MATRIX REGULATION OF CELL FUNCTION DURING WOUND HEALING

伤口愈合过程中细胞功能的基质调节

• 批准号: 6386750
• 负责人: LIVINGSTON VAN DE WATER
• 金额: $ 25.12万
• 依托单位: ALBANY MEDICAL COLLEGE
• 依托单位国家: 美国
• 财政年份: 1997
• 资助国家: 美国
• 起止时间: 1997-08-01 至 2004-07-31
• 项目状态: 已结题
• 来源: https://reporter.nih.gov/project-details/6386750
• 关键词: actins; athymic mouse; cell differentiation; cell migration; cell proliferation; chimeric proteins; extracellular matrix proteins; fibroblasts; fibronectins; gene induction /repression; human tissue; inhibitor /antagonist; intermolecular interaction; laboratory rat; monoclonal antibody; protein structure function; site directed mutagenesis; skin; skin transplantation; tissue /cell culture; transforming growth factors; wound healing

Wound scarring and contracture is an important clinical problem with potentially serious consequences for the surgical patient, including impairment of normal tissue regeneration and neighboring tissue function. The scarring that is a hallmark of the wound healing process in adults occurs as a consequence of complex and finely regulated interactions between cytokines, growth factors, proteases, extracellular matrix molecules and fibroblasts. Our long term goal is to understand the regulatory mechanisms governing fibroblast activation and to develop new therapies to control fibroplasia. The fibronectins (FNs), are extracellular matrix proteins that mediate important functions, in vitro, such as cell activation, proliferation and migration. A dramatic increase in the levels of FNs occurs at wound sites, first by extravasation of plasma FN from blood, and then from synthesis by wound cells. An alternatively spliced segment (termed ED-A or EIIIA) is included in a FN variant synthesized prominently in healing wounds in a characteristic spatial and temporal pattern. Although present transiently in normal healing wounds, EIIIA+FNs persist during fibroplasia. When tested in vitro, EIIIA+FNs, together with TGF-beta, activate fibroblasts to express increased levels of SMC alpha-actin. The hypothesis of the present proposal states that the EIIIA segment of FN promotes the TGF-beta-dependent activation of fibroblasts and thereby regulates fibroplasia. Two specific aims are proposed to test this hypothesis: (1) Demonstrate inhibition of fibroplasia, in vivo; (2) Determine the mechanisms by which EIIIA+FNs and TGF- beta activate fibroblasts. Findings obtained from the proposed work will support our overall objective to develop new therapeutic strategies that will control the extent to which injured tissues scar and contract.

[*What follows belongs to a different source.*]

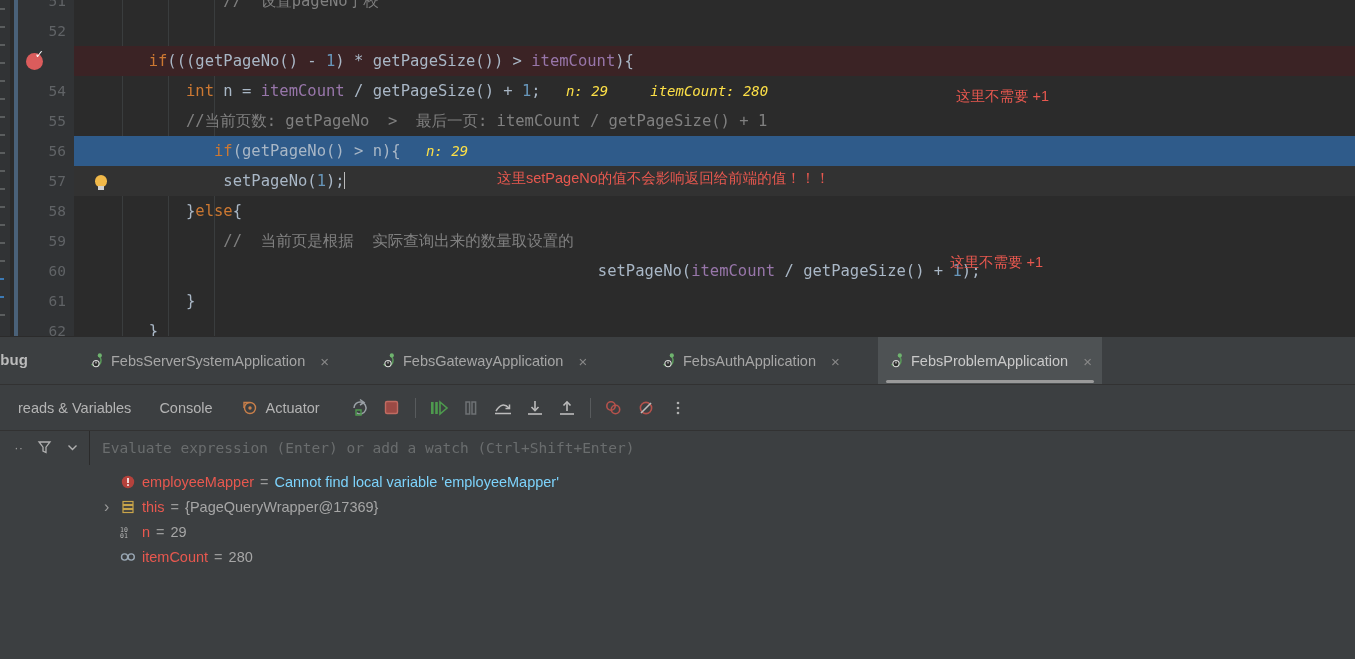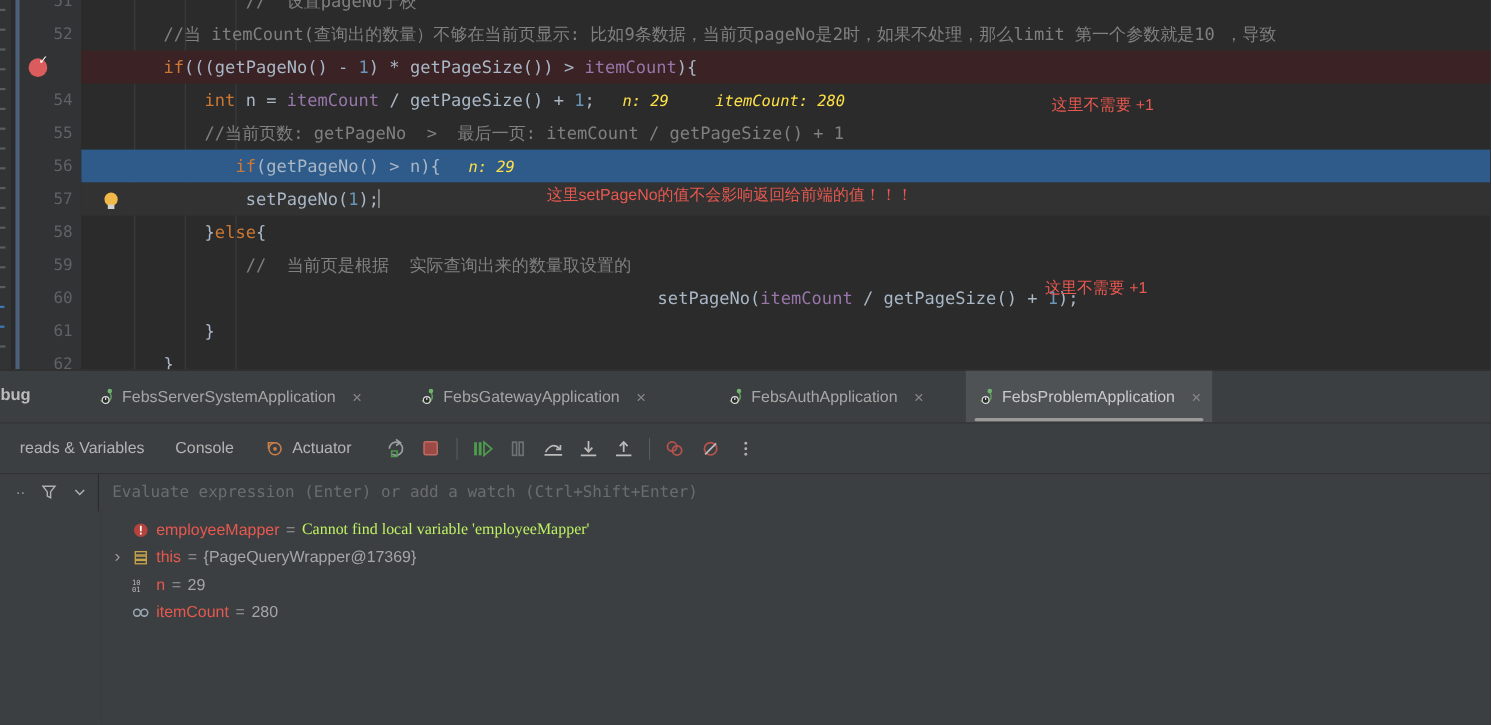"//当 itemCount(查询出的数量）不够在当前页显示:" div.row { html: <div><span> //当 itemCount(查询出的数量）不够在当前页显示: 比如9条数据，当前页pageNo是2时，如果不处理，那么limit 第一个参数就是10 ，导致</span></div> -> none }
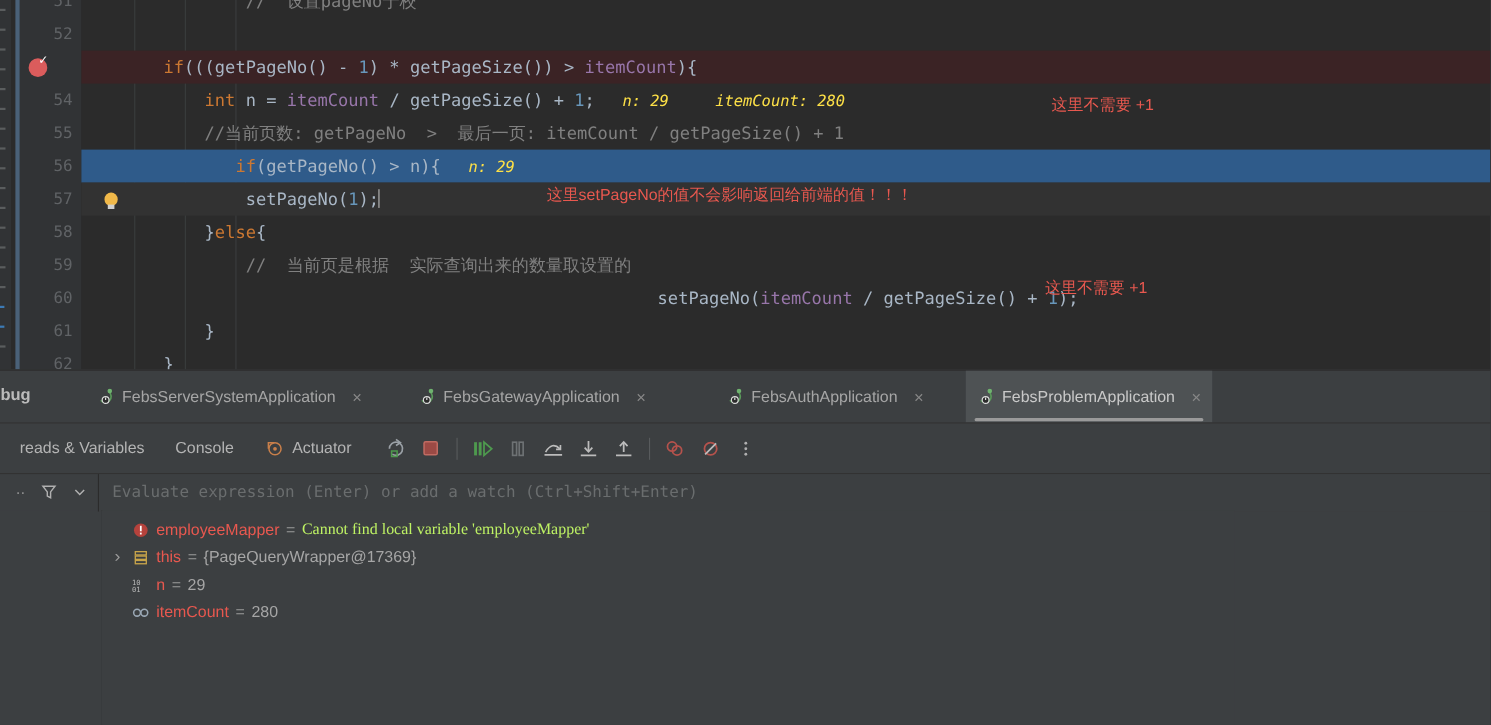"Cannot find local variable" .var-err { color: #bef264 -> #7dd3fc; font-family: Liberation Serif, serif -> none }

伤口瘢痕和挛缩是一个重要的临床问题，对手术患者具有潜在的严重后果，包括正常组织再生和邻近组织功能的损害。 瘢痕形成是成人伤口愈合过程的标志，是细胞因子、生长因子、蛋白酶、细胞外基质分子和成纤维细胞之间复杂且精细调节的相互作用的结果。 我们的长期目标是了解成纤维细胞活化的调控机制，并开发新的治疗方法来控制纤维增生。 纤连蛋白（FN）是细胞外基质蛋白，其在体外介导重要功能，例如细胞活化、增殖和迁移。FN水平的急剧增加发生在伤口部位，首先通过血浆FN从血液中外渗，然后通过伤口细胞合成。 选择性剪接片段（称为ED-A或EIIIA）包括在FN变体中，所述FN变体在愈合伤口中以特征性的空间和时间模式显著合成。 虽然在正常愈合伤口中短暂存在，但EIIIA+ FN在纤维增生期间持续存在。 当在体外测试时，EIIIA+ FN与TGF-β一起激活成纤维细胞以表达增加水平的SMC α-肌动蛋白。 本提案的假设指出，FN的EIIIA区段促进成纤维细胞的TGF-β依赖性活化，从而调节纤维增生。 提出了两个具体的目的来检验这一假设：（1）证明体内纤维增生的抑制作用;（2）确定EIIIA+ FN和TGF-β激活成纤维细胞的机制。 从拟议的工作中获得的发现将支持我们的总体目标，即开发新的治疗策略，以控制受伤组织瘢痕和收缩的程度。